In our proposed scheme we take advantage of this kind of behavior to improve availability with 
smaller replication overhead. 

3 Proposed Strategy 

In our proposed strategy, peers having complementary availability behaviors form a group. Low 
availability of a peer in some time slot is compensated by another member of the group with 
high availability in that time slot. Such a group ensures that at least one member of the group 
is available with high probability at any given time. Collectively, it ensures overall increase in the 
system's availability. Now, the challenge is how to form such groups in a distributed manner for 
an unstructured P2P system. If we were able to know the availability pattern of all the peers, it 
would be mere easy to form such groups optimizing complementary patterns. But, collecting and 
searching availability patterns of all the peers is not feasible without any centralized mechanism. 
So, we propose a gossip based approach to construct a self-organizing gradient topology [19] of 
optimistic availability patterns using our defined metrics. The information contained in the gradient 
topology is used to form the desired groups. 

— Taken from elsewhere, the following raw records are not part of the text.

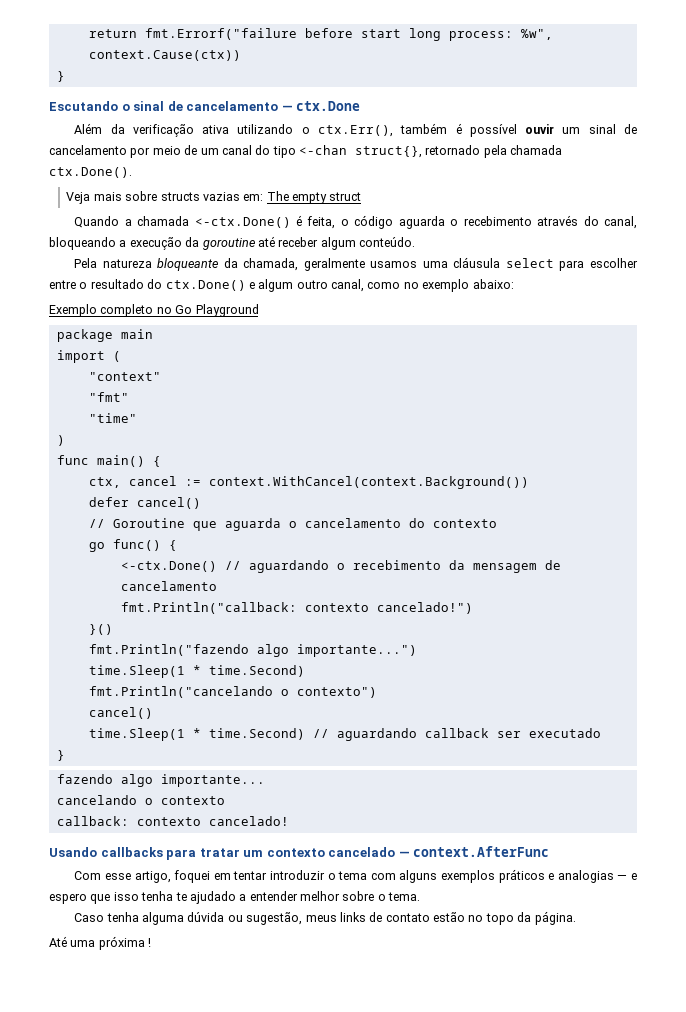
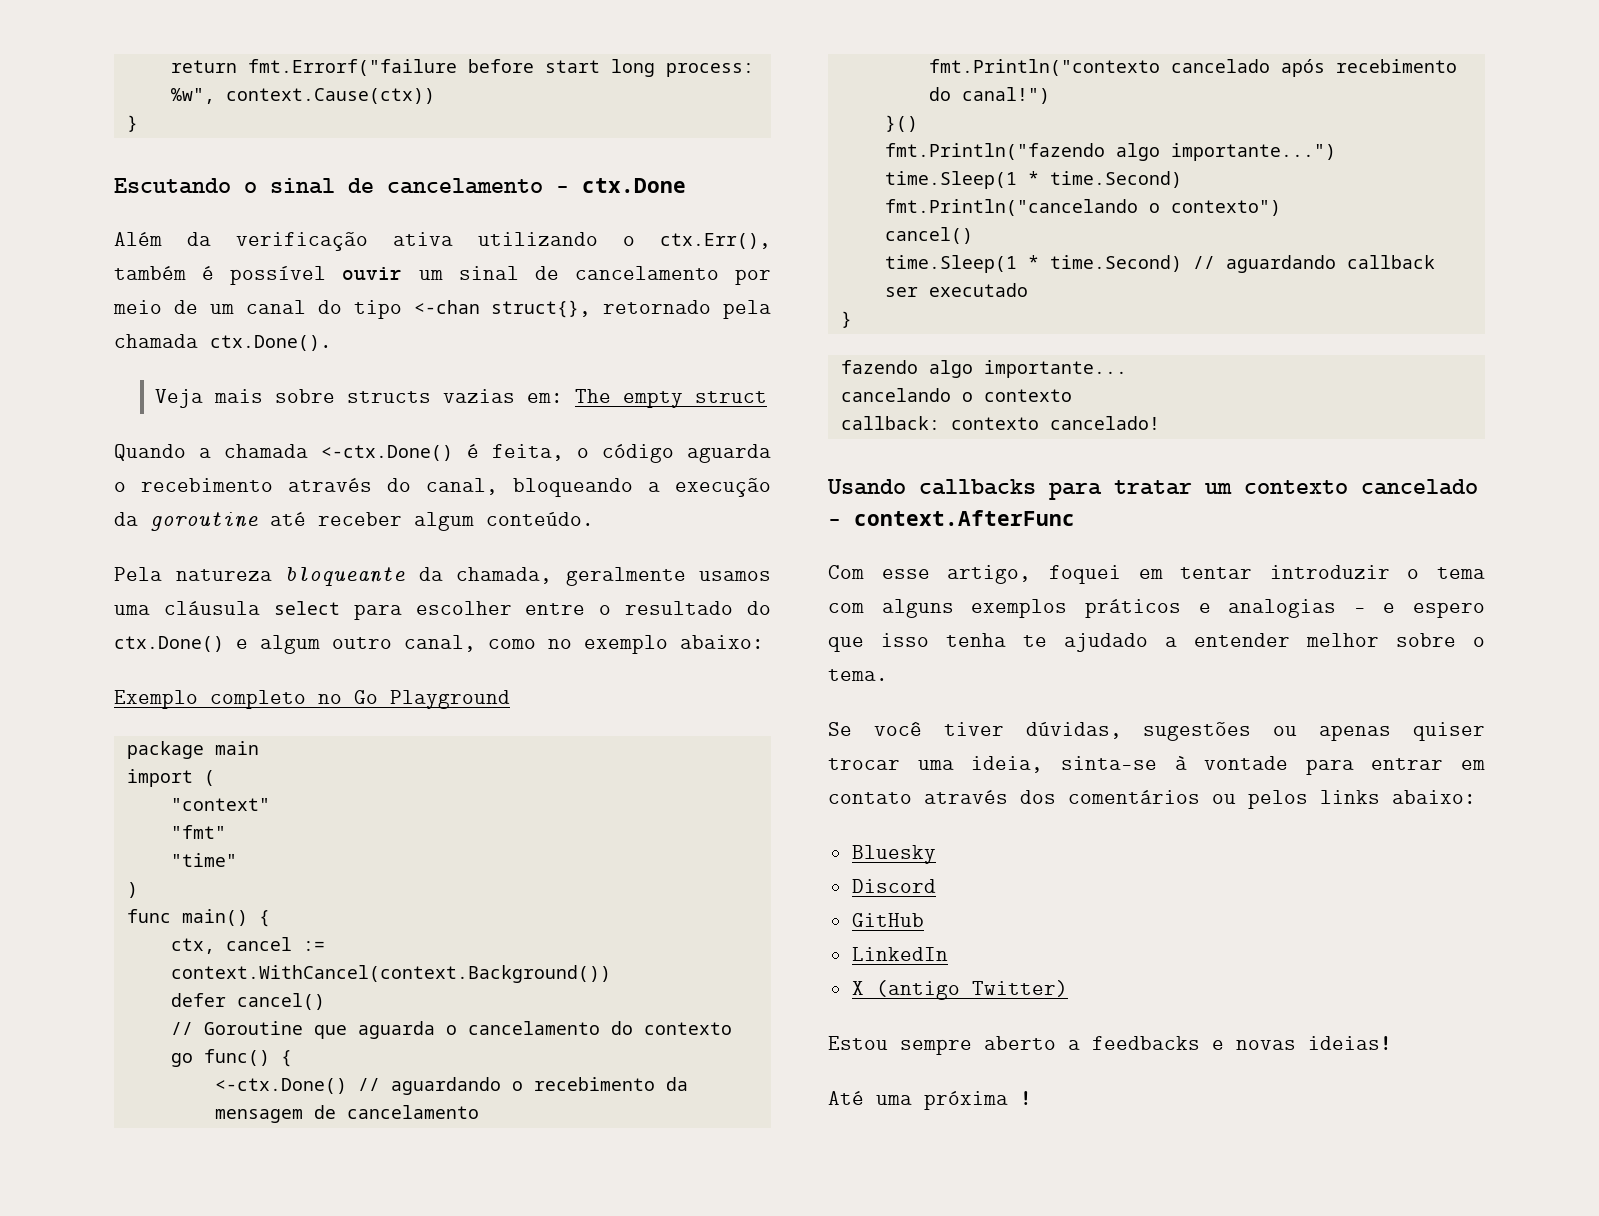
- fmt.Println("callback: contexto cancelado!")
+ fmt.Println("contexto cancelado após recebimento do canal!")
- Caso tenha alguma dúvida ou sugestão, meus links de contato estão no topo da página.
+ Se você tiver dúvidas, sugestões ou apenas quiser trocar uma ideia, sinta-se à vontade para entrar em contato através dos comentários ou pelos links abaixo:
+ Bluesky
+ Discord
+ GitHub
+ LinkedIn
+ X (antigo Twitter)
+ Estou sempre aberto a feedbacks e novas ideias!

At the beginning, only individual peers are present in the system but later both isolated peers 
and groups may be present in the system. For consistency, our protocol treats individual peers and 
multi-member groups identically. A single peer constitutes an isolated group where the peer is the 
sole member. We call it Singleton Group and rest of the groups as multi-group. When a peer joins 
the system it will get a GroupID from the system and when two groups with separate GroupID 
merges they will be identified by a new GroupID. Each group will have a representative peer, which 
is the only peer in the group if it is a singleton or the currently alive peer if it is a multi-group. 
For the case of multi-group, our approach ensures that at least one peer is available across different 
periods along the time. During a period, when more than one members are concurrently alive, the 
peer that joined last will be chosen as the representative or we can use any other leader selection 
mechanism.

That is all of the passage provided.